Version comparison data
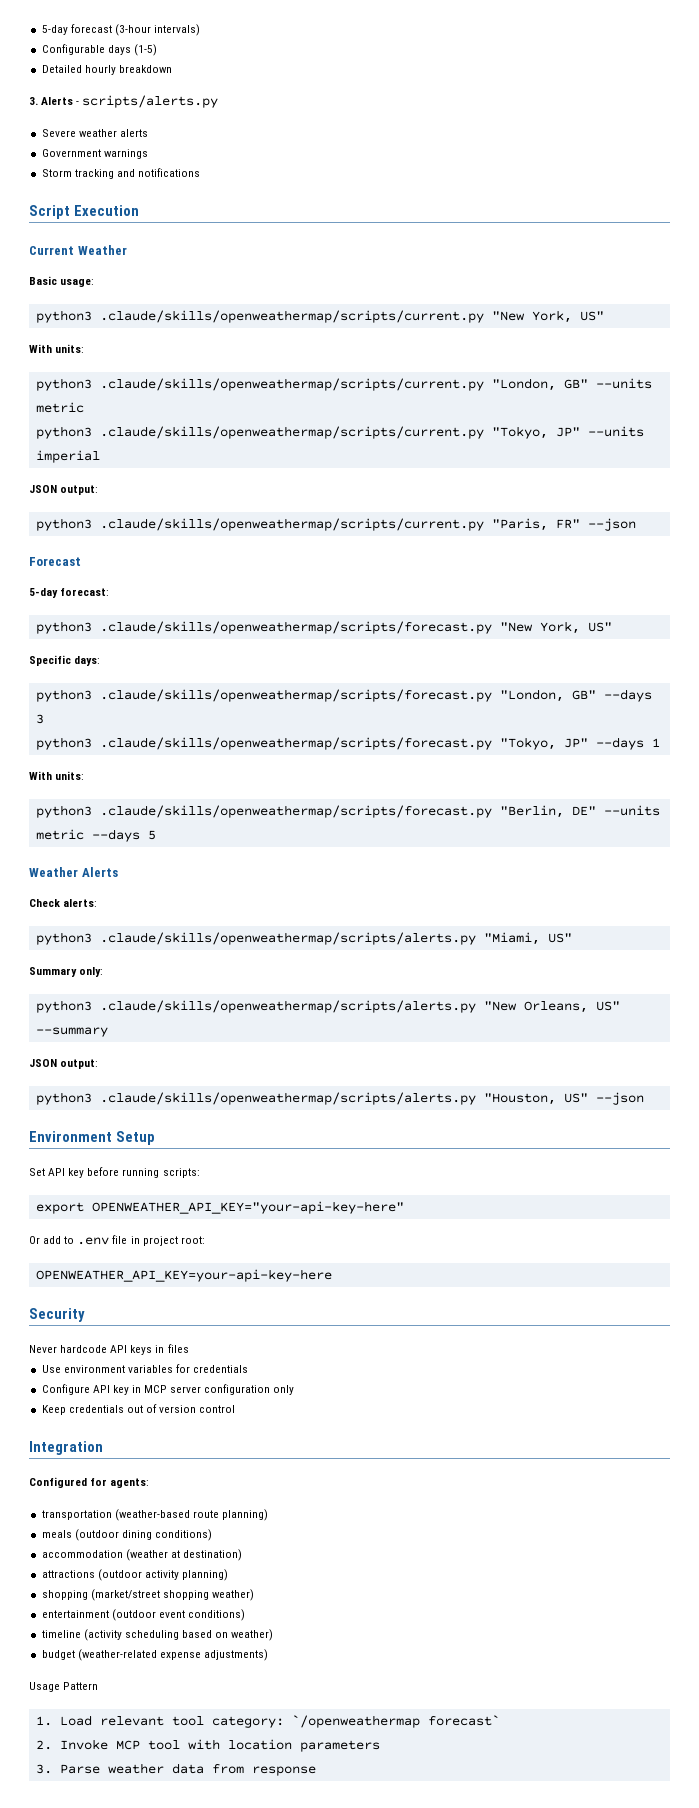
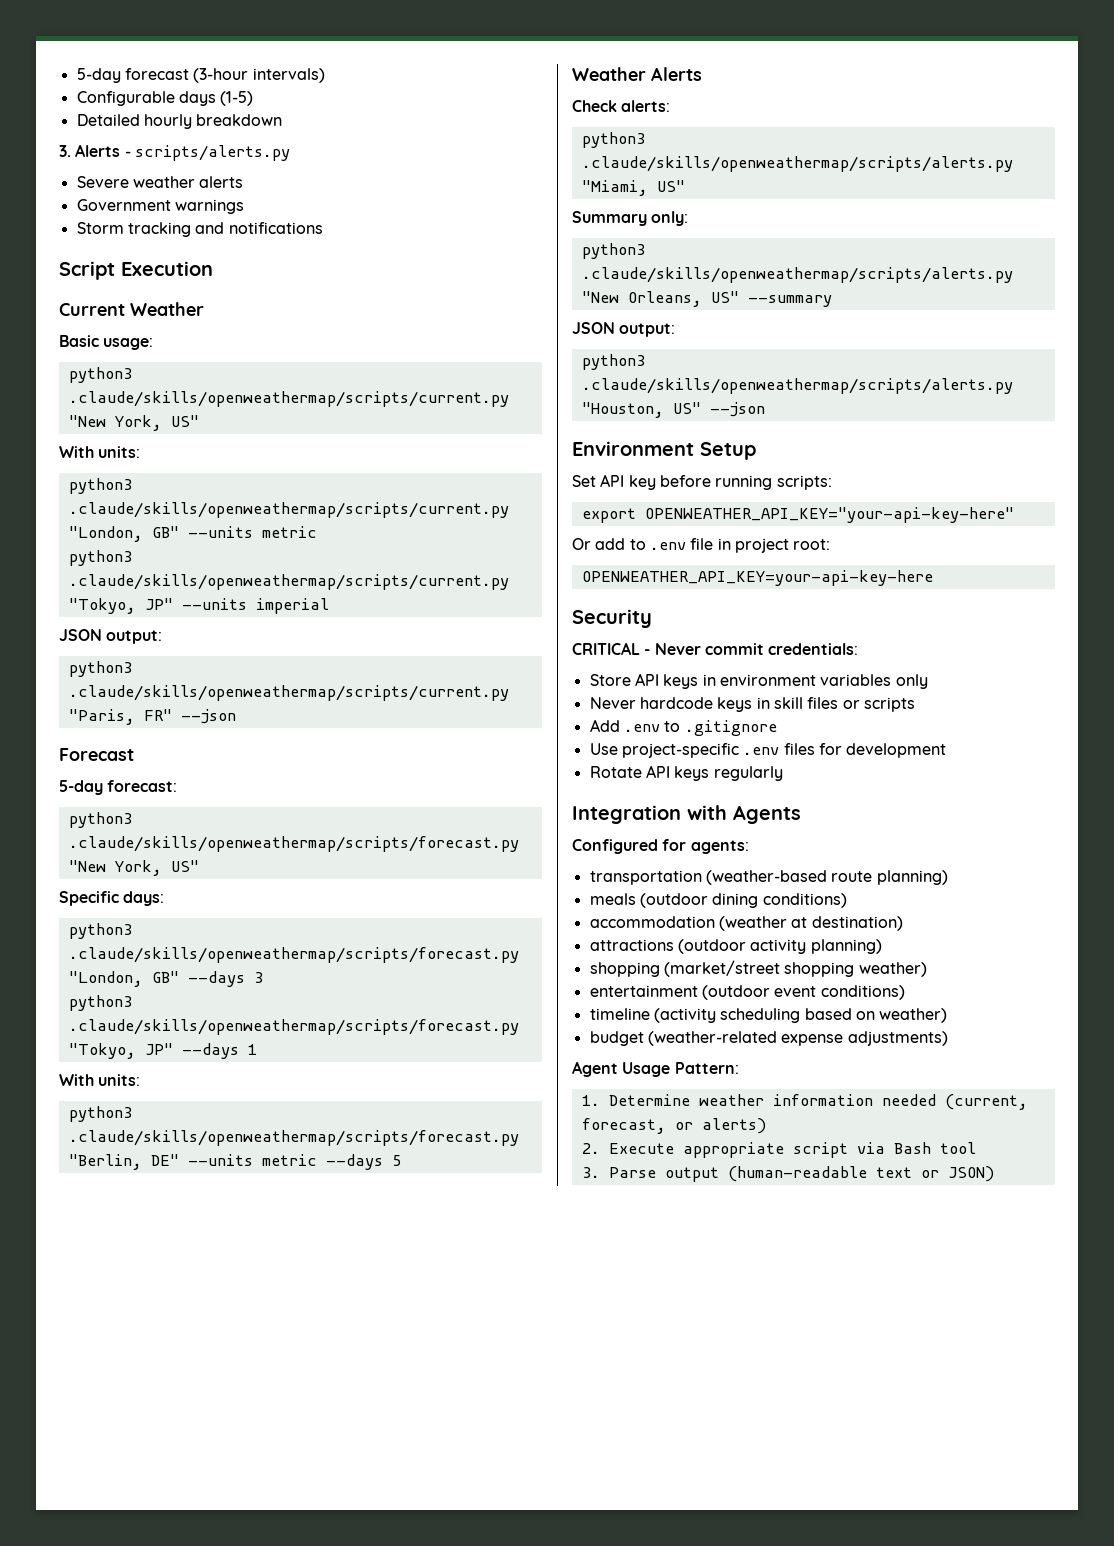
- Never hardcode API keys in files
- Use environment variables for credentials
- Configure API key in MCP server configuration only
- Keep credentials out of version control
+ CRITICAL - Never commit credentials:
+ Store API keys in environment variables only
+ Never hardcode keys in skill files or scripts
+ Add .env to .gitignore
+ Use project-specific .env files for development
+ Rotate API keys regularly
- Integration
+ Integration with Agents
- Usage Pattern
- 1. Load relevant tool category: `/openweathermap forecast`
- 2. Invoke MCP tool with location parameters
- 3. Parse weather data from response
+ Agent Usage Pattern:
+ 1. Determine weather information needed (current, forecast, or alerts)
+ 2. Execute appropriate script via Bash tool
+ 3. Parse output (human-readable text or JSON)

> **WHAT YOU ARE ASKED TO DO**:
Starting at the line that contains "Integration with Agents", transcribe every line through the last line of the entries above, exactly, and nothing else.

> **YOUR RESPONSE**:
+ Integration with Agents
- Usage Pattern
- 1. Load relevant tool category: `/openweathermap forecast`
- 2. Invoke MCP tool with location parameters
- 3. Parse weather data from response
+ Agent Usage Pattern:
+ 1. Determine weather information needed (current, forecast, or alerts)
+ 2. Execute appropriate script via Bash tool
+ 3. Parse output (human-readable text or JSON)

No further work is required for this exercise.